Ainda não ouvi este brado, mas daqui a pouco ele soará. Nas areias do Leblon e
nas noites do Asa Branca. Na feira de São Cristóvão. Nas tertúlias do Jockey
Club. No Maracanã. Na Cobal. No Lar das Donzelas Incasáveis. Embaixo dos
viadutos e passarelas. No bote dos pescadores. No céu estrelado.
Michael Jackson, por que custou tanto a aparecer, Michael Jackson? Os
deuses desapareceram há milênios, o grande Pã morreu ninguém se lembra mais
quando. As religiões, sentindo-se solitárias, abraçaram-se ecumenicamente,
porém nenhuma apresentou um fato novo, de importância cósmica.

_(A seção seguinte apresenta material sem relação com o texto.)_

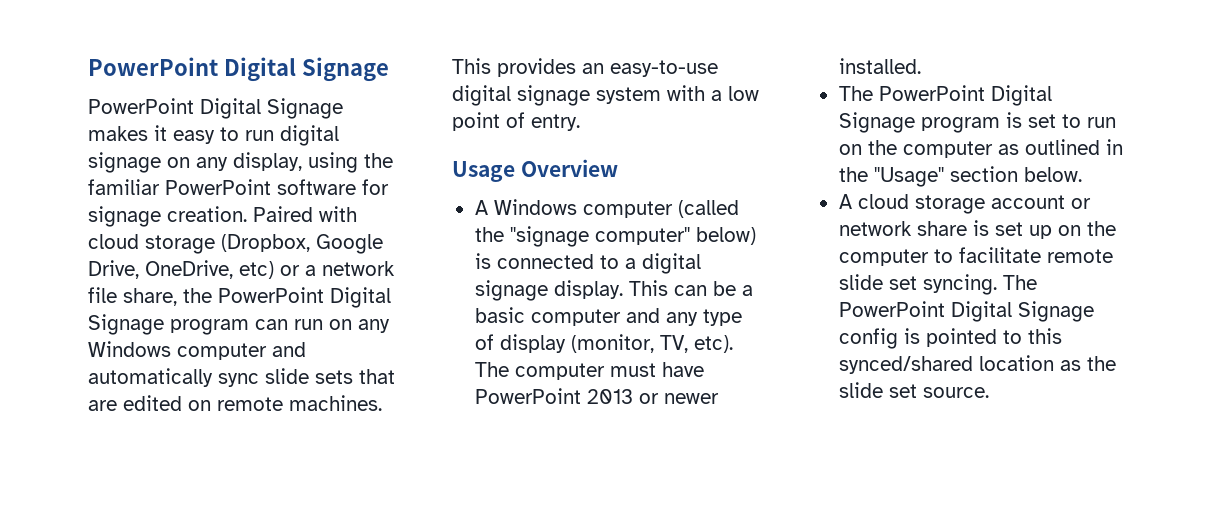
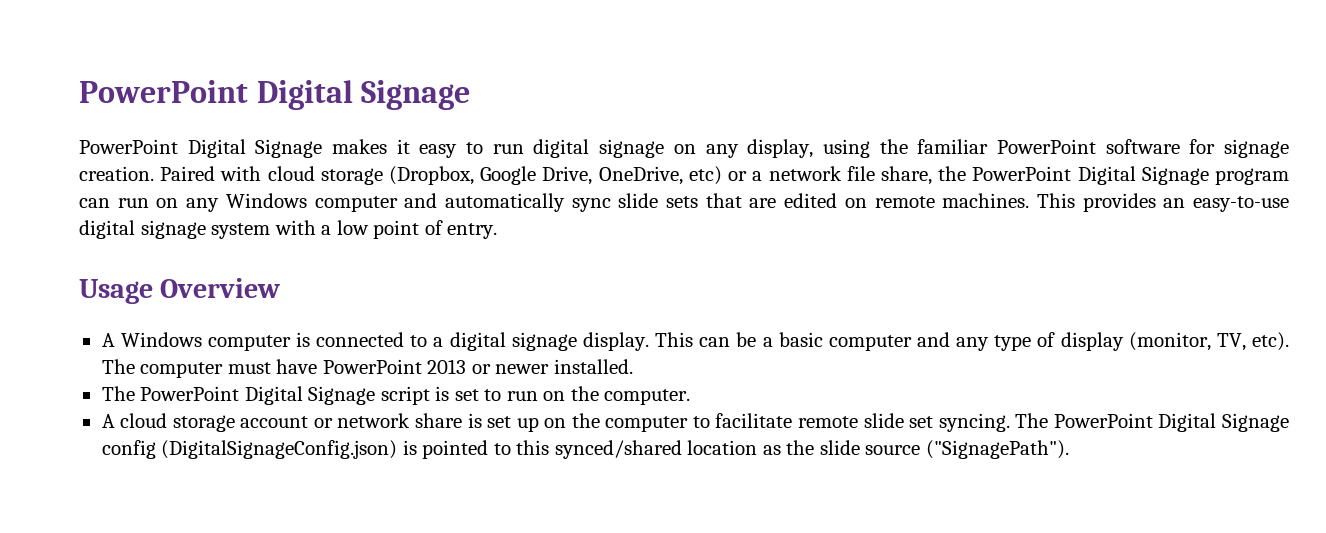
- A Windows computer (called the "signage computer" below) is connected to a digital signage display.
+ A Windows computer is connected to a digital signage display.
- The PowerPoint Digital Signage program is set to run on the computer as outlined in the "Usage" section below.
+ The PowerPoint Digital Signage script is set to run on the computer.
- The PowerPoint Digital Signage config is pointed to this synced/shared location as the slide set source.
+ The PowerPoint Digital Signage config (DigitalSignageConfig.json) is pointed to this synced/shared location as the slide source ("SignagePath").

Foi preciso que um útero... Não. Michael Jackson, o divino, nasceu da
barriga de um meteoro ou da pura luz ou das entranhas do Fatum. Tinha que
nascer diferente, para crescer diferente e seduzir diferente a
humanidade.
Surgem apelos veementes para Michael Jackson fazer isto e aquilo, pagar
nossos credores estrangeiros, ressuscitar o PDS, garantir a safra da soja. Só
Michael Jackson poderá acabar com a fome no Brasil e com a saúva também.
Se Michael Jackson não pacificar os casais desavindos, quem mais o fará?

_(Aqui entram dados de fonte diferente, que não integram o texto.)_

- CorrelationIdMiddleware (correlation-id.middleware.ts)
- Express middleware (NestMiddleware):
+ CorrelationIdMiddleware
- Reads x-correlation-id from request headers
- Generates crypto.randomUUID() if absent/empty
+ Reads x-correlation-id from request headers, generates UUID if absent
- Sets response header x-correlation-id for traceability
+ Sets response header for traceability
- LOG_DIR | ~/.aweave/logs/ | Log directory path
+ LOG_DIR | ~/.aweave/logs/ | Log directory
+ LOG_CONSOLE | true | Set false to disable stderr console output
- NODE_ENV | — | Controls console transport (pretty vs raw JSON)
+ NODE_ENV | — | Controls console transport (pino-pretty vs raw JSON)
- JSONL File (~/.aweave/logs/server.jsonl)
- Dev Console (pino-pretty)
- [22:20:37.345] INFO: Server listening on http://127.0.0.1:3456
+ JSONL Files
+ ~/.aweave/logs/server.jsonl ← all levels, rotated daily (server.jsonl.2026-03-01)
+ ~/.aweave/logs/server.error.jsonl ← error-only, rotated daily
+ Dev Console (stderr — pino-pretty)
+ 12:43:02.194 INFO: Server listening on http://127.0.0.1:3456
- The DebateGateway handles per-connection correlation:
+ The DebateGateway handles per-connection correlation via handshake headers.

Seu pansexualismo é proposta de vida para a humanidade fatigada disto e
daquilo, em fatias tediosas; é ou tudo ou nada. Jackson explode. Michael
levita. E nós com ele.
O disco de MJ substitui plenamente as Epístolas de São Pedro, São Paulo
e São Tiago, e até a novela das 8. Colossenses, Tessalonicenses, Coríntios (e
corintianos também), detende-vos e escutai a Voz que vem de Michael. A voz e os
gestos. Escutai os gestos, as lantejoulas pretas, a cabeleira incendiada no
comercial de tevê, escutai o lobisomem em que ele se transformou.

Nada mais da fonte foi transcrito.